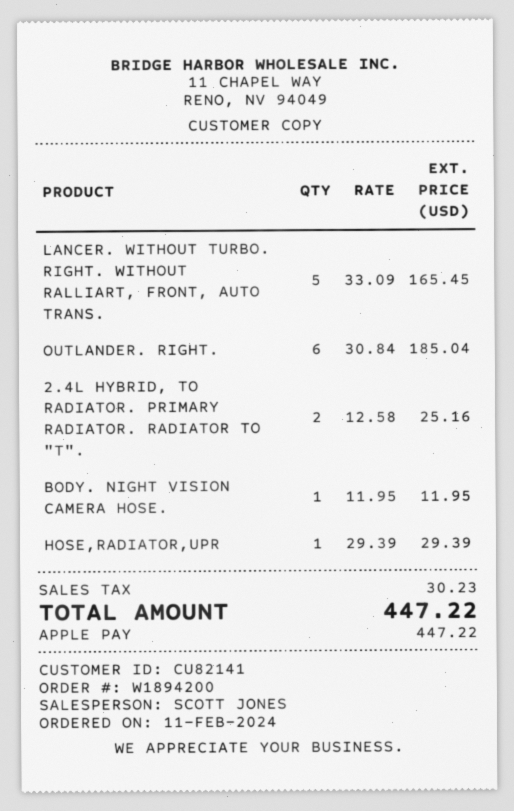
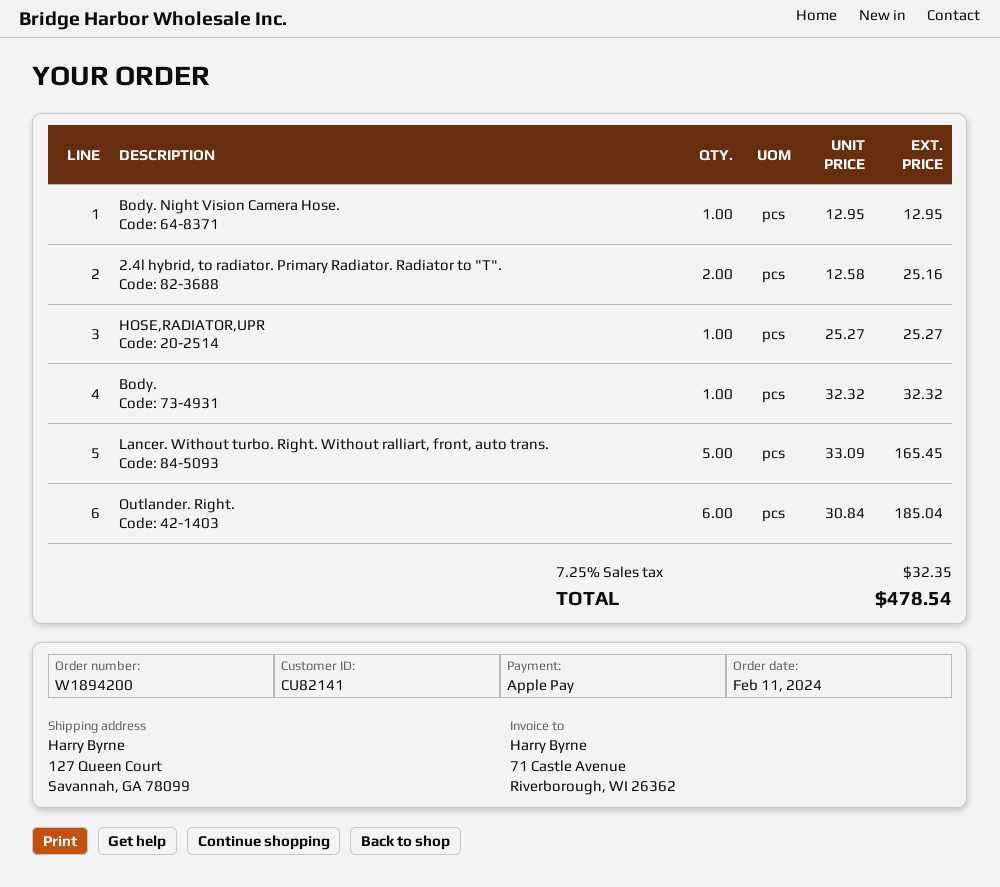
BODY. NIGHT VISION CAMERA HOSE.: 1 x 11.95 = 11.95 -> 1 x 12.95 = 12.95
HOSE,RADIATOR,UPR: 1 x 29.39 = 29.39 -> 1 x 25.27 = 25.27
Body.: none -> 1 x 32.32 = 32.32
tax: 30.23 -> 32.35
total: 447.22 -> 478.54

○ ○ ○ ○ ○

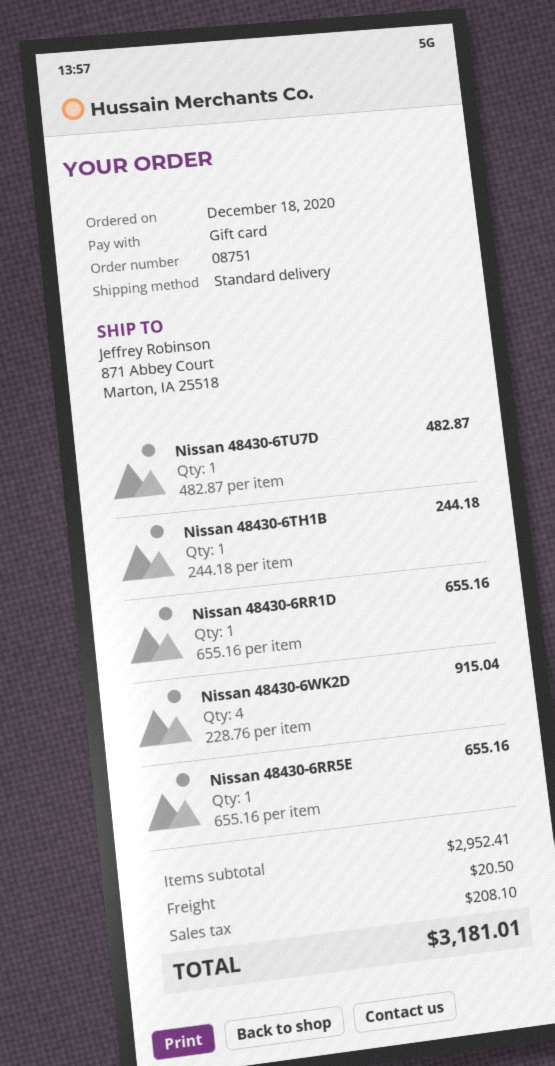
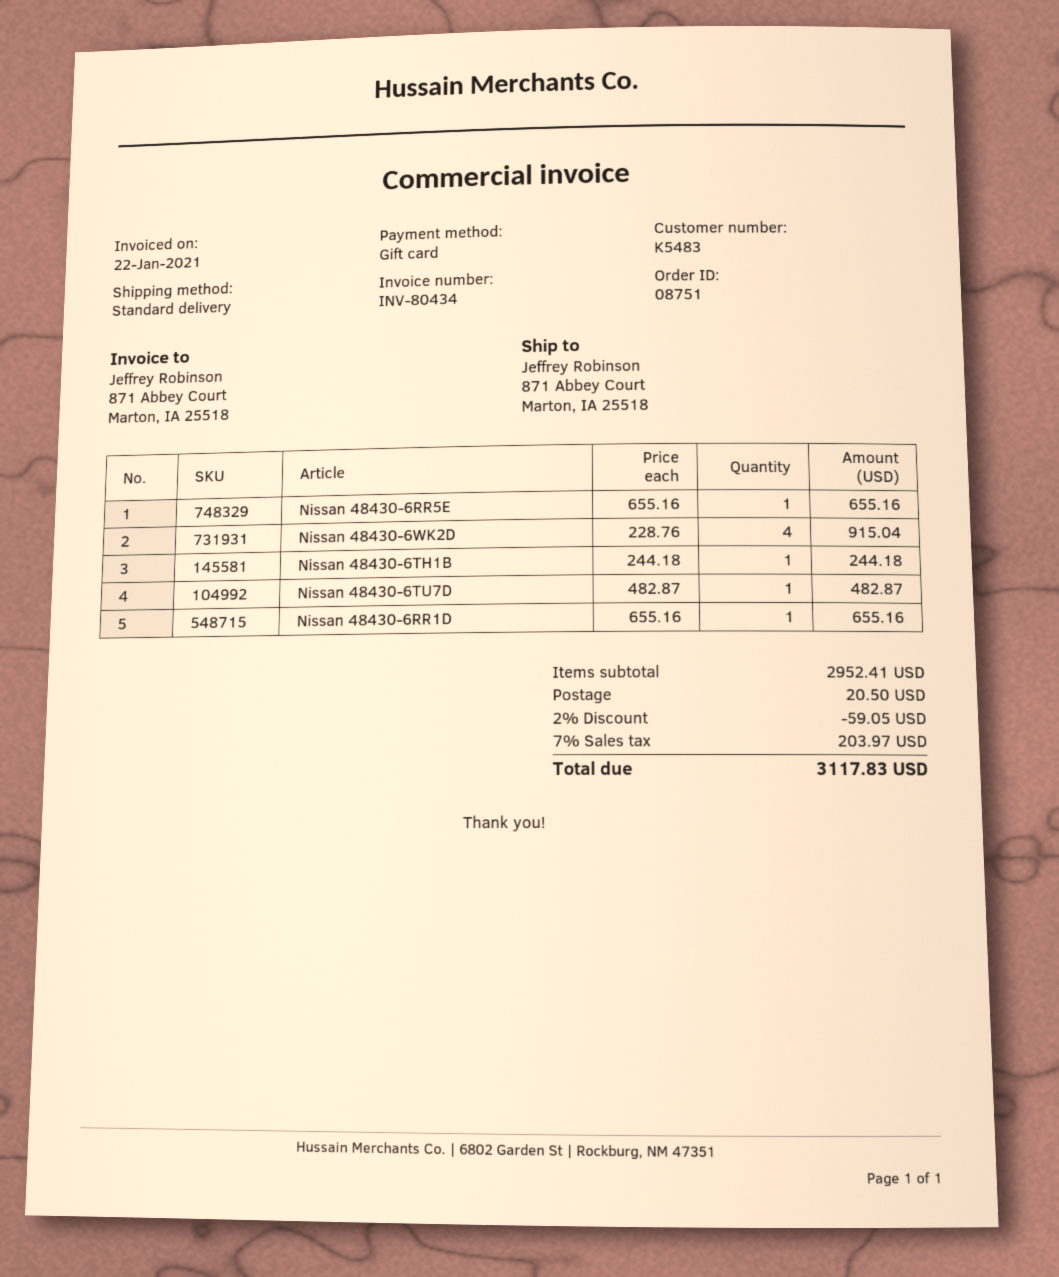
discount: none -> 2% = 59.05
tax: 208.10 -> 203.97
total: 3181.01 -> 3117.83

○ ○ ○ ○ ○

Exercise directions
Only the lines containing "total" are needed; copy each of them from the data.

Your solution
total: 447.22 -> 478.54
total: 3181.01 -> 3117.83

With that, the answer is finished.